Question

Find S4 of a1=64, an=-3/4an-1, n>2

Answer 1

just to clarify some part of the notation

`a_n=-\cfrac{3}{4}a_(n-1)` this is simply saying that whatever "nth" term you wish to get, is -3/4 times whatever is before it, so another wording for that will be, the next term is the current term times -3/4, so in short -3/4 is the common ratio.

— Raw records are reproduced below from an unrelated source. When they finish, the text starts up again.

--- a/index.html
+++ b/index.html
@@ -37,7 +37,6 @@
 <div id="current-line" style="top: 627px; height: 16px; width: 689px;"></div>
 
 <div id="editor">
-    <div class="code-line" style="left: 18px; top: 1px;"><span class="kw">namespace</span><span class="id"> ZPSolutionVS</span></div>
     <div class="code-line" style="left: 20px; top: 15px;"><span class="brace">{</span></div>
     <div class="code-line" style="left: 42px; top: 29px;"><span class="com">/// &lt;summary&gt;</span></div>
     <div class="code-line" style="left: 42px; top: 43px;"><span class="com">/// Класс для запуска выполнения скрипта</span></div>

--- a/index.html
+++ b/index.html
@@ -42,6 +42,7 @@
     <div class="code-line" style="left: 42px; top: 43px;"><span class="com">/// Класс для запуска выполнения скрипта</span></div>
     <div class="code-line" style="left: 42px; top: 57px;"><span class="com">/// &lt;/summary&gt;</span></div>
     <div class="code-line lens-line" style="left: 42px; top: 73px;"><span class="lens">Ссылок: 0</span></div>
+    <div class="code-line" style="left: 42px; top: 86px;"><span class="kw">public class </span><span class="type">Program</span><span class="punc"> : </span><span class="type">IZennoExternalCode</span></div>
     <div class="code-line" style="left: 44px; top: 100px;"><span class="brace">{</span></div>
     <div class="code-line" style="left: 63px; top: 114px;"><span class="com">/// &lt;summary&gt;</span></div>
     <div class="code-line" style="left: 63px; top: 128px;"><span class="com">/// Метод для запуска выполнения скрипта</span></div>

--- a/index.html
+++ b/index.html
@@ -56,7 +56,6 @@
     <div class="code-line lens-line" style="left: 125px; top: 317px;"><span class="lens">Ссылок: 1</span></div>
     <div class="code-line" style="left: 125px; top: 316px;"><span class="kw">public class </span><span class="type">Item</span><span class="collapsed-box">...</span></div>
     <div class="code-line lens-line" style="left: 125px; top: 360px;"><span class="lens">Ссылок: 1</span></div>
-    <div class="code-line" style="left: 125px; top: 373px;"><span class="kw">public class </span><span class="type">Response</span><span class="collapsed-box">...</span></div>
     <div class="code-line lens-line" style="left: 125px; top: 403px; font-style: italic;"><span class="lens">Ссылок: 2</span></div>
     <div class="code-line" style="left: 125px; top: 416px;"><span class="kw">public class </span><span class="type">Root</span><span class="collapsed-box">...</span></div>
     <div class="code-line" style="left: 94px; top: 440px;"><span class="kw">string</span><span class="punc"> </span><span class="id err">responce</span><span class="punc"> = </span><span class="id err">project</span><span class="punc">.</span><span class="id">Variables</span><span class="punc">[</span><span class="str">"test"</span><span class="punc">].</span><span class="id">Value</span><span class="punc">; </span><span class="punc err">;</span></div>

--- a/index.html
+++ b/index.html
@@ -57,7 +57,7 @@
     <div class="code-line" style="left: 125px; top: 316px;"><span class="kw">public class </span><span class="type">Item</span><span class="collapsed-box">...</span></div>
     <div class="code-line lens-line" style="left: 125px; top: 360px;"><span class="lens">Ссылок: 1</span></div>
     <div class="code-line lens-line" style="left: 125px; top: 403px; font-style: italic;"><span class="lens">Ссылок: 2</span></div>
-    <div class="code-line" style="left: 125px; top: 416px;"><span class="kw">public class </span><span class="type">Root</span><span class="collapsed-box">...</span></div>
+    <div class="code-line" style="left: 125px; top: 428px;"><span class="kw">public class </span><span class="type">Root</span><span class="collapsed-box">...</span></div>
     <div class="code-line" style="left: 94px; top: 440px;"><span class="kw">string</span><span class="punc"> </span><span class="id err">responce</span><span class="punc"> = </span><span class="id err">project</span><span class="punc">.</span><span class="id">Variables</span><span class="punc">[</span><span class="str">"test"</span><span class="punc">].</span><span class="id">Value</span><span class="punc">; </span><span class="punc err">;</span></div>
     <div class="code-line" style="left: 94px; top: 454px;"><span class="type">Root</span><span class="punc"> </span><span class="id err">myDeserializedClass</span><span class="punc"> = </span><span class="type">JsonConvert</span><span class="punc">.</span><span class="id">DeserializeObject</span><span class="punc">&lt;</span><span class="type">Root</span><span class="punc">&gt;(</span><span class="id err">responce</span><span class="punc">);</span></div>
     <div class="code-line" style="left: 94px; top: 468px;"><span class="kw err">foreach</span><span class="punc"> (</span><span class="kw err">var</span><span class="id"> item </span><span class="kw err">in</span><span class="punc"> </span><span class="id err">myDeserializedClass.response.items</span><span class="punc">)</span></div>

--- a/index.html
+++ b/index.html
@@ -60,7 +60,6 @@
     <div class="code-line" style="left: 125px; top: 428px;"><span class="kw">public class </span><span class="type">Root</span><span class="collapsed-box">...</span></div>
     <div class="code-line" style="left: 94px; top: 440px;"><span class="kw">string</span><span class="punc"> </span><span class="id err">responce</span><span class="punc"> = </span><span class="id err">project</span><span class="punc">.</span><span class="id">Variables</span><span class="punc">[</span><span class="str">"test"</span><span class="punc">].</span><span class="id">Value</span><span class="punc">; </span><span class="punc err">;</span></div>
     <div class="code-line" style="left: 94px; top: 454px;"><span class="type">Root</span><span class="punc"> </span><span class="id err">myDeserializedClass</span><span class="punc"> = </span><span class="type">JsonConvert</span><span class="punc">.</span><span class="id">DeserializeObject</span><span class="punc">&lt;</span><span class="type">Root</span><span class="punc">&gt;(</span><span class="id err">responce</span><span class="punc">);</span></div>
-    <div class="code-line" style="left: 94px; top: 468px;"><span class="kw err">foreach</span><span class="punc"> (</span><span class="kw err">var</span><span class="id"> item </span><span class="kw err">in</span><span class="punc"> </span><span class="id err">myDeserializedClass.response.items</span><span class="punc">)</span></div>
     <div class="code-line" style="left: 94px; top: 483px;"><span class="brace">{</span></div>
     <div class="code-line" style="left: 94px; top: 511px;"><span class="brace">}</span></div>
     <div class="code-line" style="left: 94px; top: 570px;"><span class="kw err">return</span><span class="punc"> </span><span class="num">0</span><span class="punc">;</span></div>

`\qquad \qquad \textit{sum of a finite geometric sequence} \\\\ \displaystyle S_n=\sum\limits_(i=1)^(n)\ a_1\cdot r^(i-1)\implies S_n=a_1\left( \cfrac{1-r^n}{1-r} \right)\quad \begin{cases} n=\textit{last term's}\\ \qquad position\\ a_1=\textit{first term}\\ r=\textit{common ratio}\\[-0.5em] \hrulefill\\ a_1=64\\ n=4\\ r=-(3)/(4) \end{cases}`

`S_4=64\left( \cfrac{1-\left( -(3)/(4) \right)^4}{1-\left( -(3)/(4) \right)} \right)\implies S_4=64\left( \cfrac{~~ ( 175 )/( 256 ) ~~}{(7)/(4)} \right) \\\\\\ S_4=64\left( \cfrac{25}{64} \right)\implies S_4=25`